Here we can see the selection of processors we’ve tested for this review, though we use the Xeon Platinum Gold 8280 as a stand-in for the less expensive Xeon Gold 6258R. These two chips are identical and provide the same level of performance, with the difference boiling down to the more expensive 8280 coming with support for quad-socket servers, while the Xeon Gold 6258R tops out at dual-socket support. 

Memory Tested Processors
Supermicro AS-1023US-TR4 16x 32GB Samsung ECC DDR4-3200 EPYC 7742, 7F72, 7F52, 7F32
Dell/EMC PowerEdge R460 12x 32GB SK Hynix DDR4-2933 Intel Xeon 8280, 6258R, 5220R, 6226R, 6250

To assess performance with a range of different potential configurations, we used the Supermicro 1024US-TR4 server with four different EPYC Rome configurations. We outfitted this server with 16x 32GB Samsung ECC DDR4-3200 memory modules, ensuring that both chips had all eight memory channels populated. 

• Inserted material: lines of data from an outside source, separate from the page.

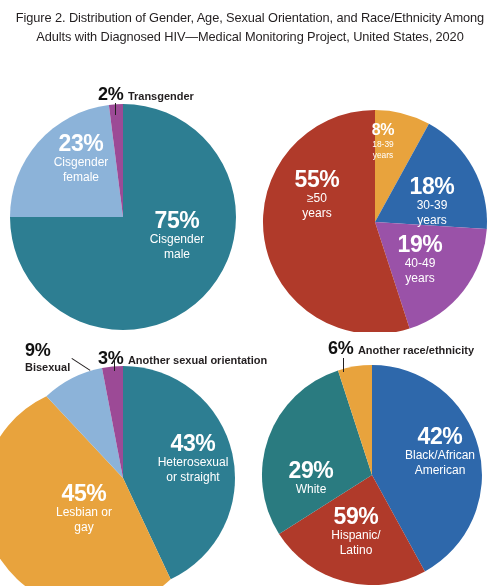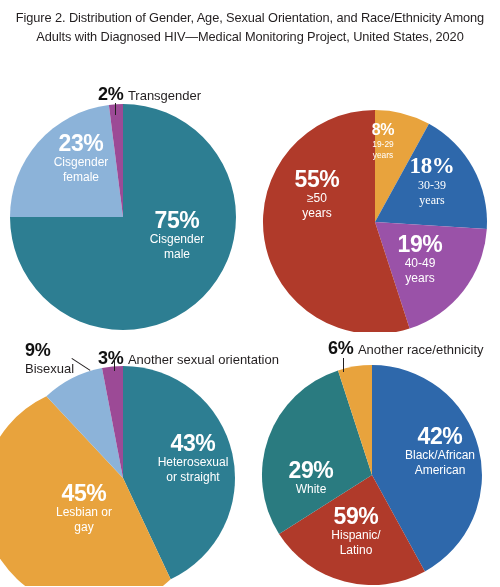--- a/index.html
+++ b/index.html
@@ -96,23 +96,23 @@
     white-space: nowrap;
     color: #111111;
   }
   .callout .pct {
     font-size: 18px;
     font-weight: bold;
     letter-spacing: -0.3px;
     color: #111111;
   }
   .callout .nm {
-    font-size: 13px;
+    font-size: 11px;
     color: #231f20;
-    font-weight: normal;
+    font-weight: bold;
   }
   .callout-stack .pct { display: block; text-align: left; }
   .callout-stack .nm  { display: block; text-align: left; }
 
   .leader {
     position: absolute;
     background: #231f20;
   }
 </style>
 </head>
@@ -168,25 +168,25 @@
 
             <path fill="#9a52a8" d="M 0 0 L 111.79 7.03 A 112 112 0 0 1 34.61 106.51 Z"></path>
 
             <path fill="#b03a2a" d="M 0 0 L 34.61 106.51 A 112 112 0 1 1 0 -112 Z"></path>
           </g>
         </svg>
       </div>
 
       <div class="slice-label" style="left:104px; top:44px; width:58px;">
         <span class="pct small">8%</span>
-        <span class="nm tiny">19-29</span>
+        <span class="nm tiny">18-39</span>
         <span class="nm tiny">years</span>
       </div>
 
-      <div class="slice-label" style="left:146px; top:76px; width:72px;font-family:Liberation Serif, serif;">
+      <div class="slice-label" style="left:146px; top:96px; width:72px;">
         <span class="pct">18%</span>
         <span class="nm">30-39</span>
         <span class="nm">years</span>
       </div>
 
       <div class="slice-label" style="left:134px; top:154px; width:72px;">
         <span class="pct">19%</span>
         <span class="nm">40-49</span>
         <span class="nm">years</span>
       </div>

We used a Dell/EMC PowerEdge R460 server to test the Xeon processors in our test group, giving us a good sense of performance with competing Intel systems. We equipped this server with 12x 32GB Sk hynix DDR4-2933 modules, again ensuring that each Xeon chip’s six memory channels were populated. These configurations give the AMD-powered platform a memory capacity advantage, but come as an unavoidable side effect of the capabilities of each platform. As such, bear in mind that memory capacity disparities may impact the results below.  

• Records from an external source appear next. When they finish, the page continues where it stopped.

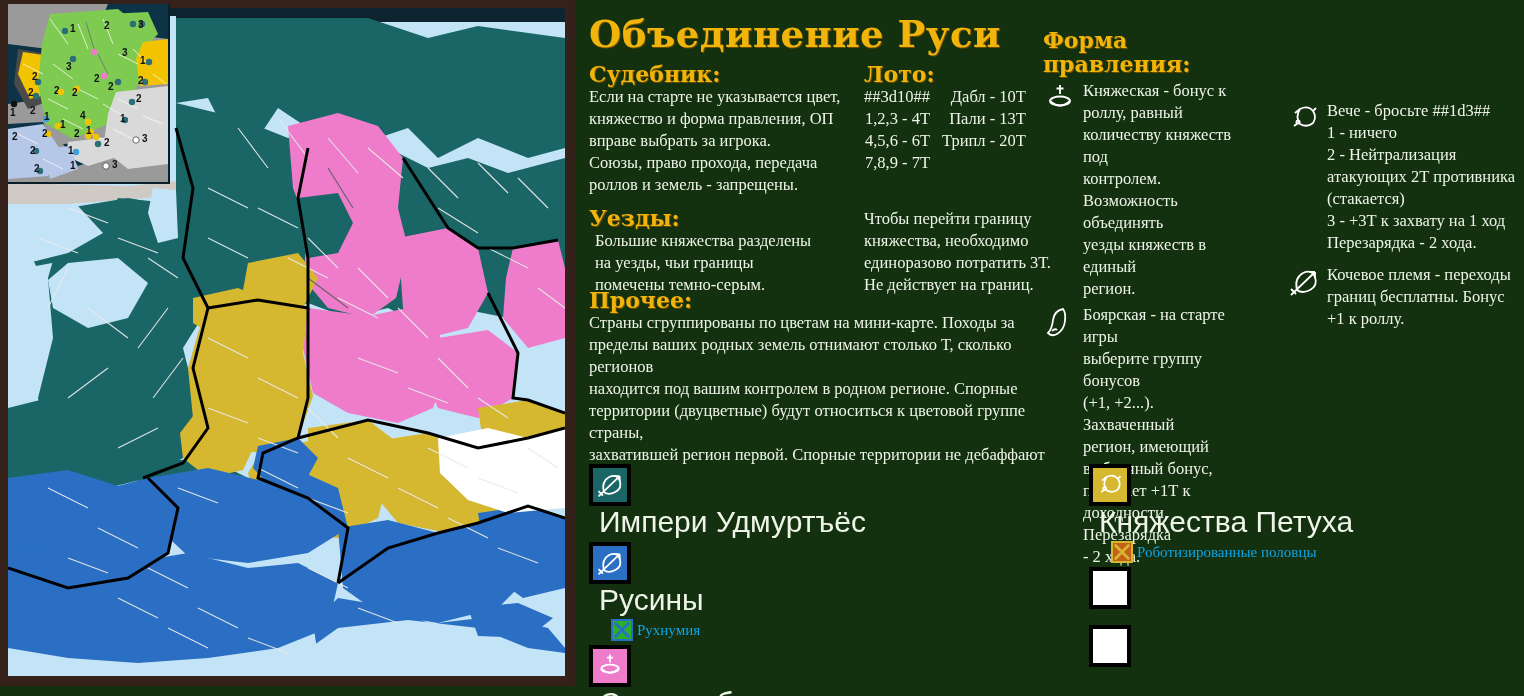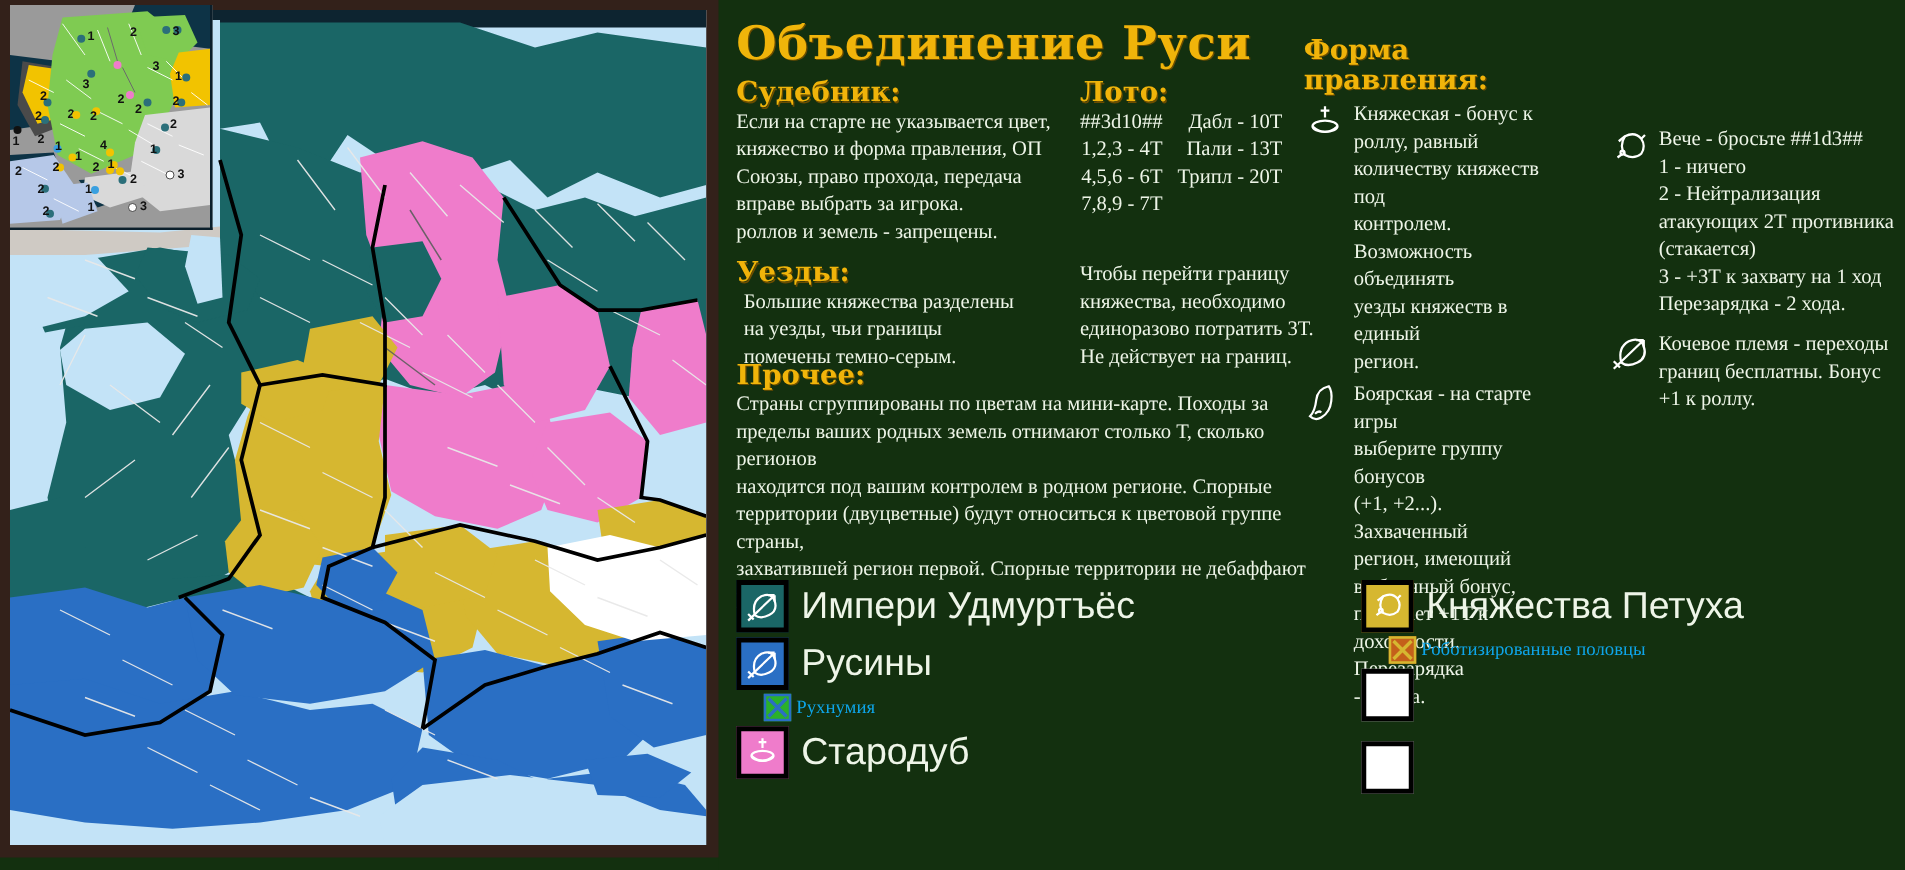--- a/index.html
+++ b/index.html
@@ -59,21 +59,21 @@
   #sec-proch{position:absolute;left:14px;top:288px;width:480px;}
   #loto-note{position:absolute;left:289px;top:208px;width:190px;}
   .loto-grid{display:table;border-spacing:0;}
   .loto-row{display:table-row;text-align:right;}
   .loto-c{display:table-cell;padding:0 12px 0 0;white-space:nowrap;}
   .rule-item{position:relative;padding-left:40px;margin-bottom:4px;}
   .rule-item .ricon{position:absolute;left:0;top:1px;width:34px;height:34px;}
   
   #legend-left{position:absolute;left:14px;top:464px;width:470px;}
   #legend-right{position:absolute;left:514px;top:464px;width:420px;}
-  .lg-row{display:flex;align-items:center;margin-bottom:4px;}
+  .lg-row{display:flex;align-items:flex-start;margin-bottom:4px;flex-direction:column;}
   .lg-sw{
     width:42px;height:42px;border:4px solid #000;box-sizing:border-box;
     display:flex;align-items:center;justify-content:center;flex:0 0 auto;
   }
   .lg-label{
     color:#eef5e8;font-family:"Liberation Sans",sans-serif;
     font-size:30px;line-height:32px;margin-left:10px;white-space:nowrap;
   }
   .lg-sub{display:flex;align-items:center;margin:-1px 0 4px 22px;}
   .lg-sub-sw{width:22px;height:22px;border:2px solid #000;box-sizing:border-box;position:relative;flex:0 0 auto;}
@@ -298,22 +298,22 @@
 
   <div id="page-title" class="gold-title">
     <span>Объединение Руси</span>
   </div>
 
   <div id="col-sudebnik">
     <div class="sec-head">Судебник:</div>
     <div class="body-text">
       <div>Если на старте не указывается цвет,</div>
       <div>княжество и форма правления, ОП</div>
+      <div>вправе выбрать за игрока.</div>
       <div>Союзы, право прохода, передача</div>
-      <div>вправе выбрать за игрока.</div>
       <div>роллов и земель - запрещены.</div>
     </div>
   </div>
 
   <div id="sec-uezdy">
     <div class="sec-head">Уезды:</div>
     <div class="body-text" style="padding-left:6px">
       <div>Большие княжества разделены</div>
       <div>на уезды, чьи границы</div>
       <div>помечены темно-серым.</div>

We used the Phoronix Test Suite for testing. This automated test suite simplifies running complex benchmarks in the Linux environment. The test suite is maintained by Phoronix, and it installs all needed dependencies and the test library includes 450 benchmarks and 100 test suites (and counting). Phoronix also maintains openbenchmarking.org, which is an online repository for uploading test results into a centralized database. We used Ubuntu 20.04 LTS and the default Phoronix test configurations with the GCC compiler for all tests below. We also tested both platforms with all available security mitigations. 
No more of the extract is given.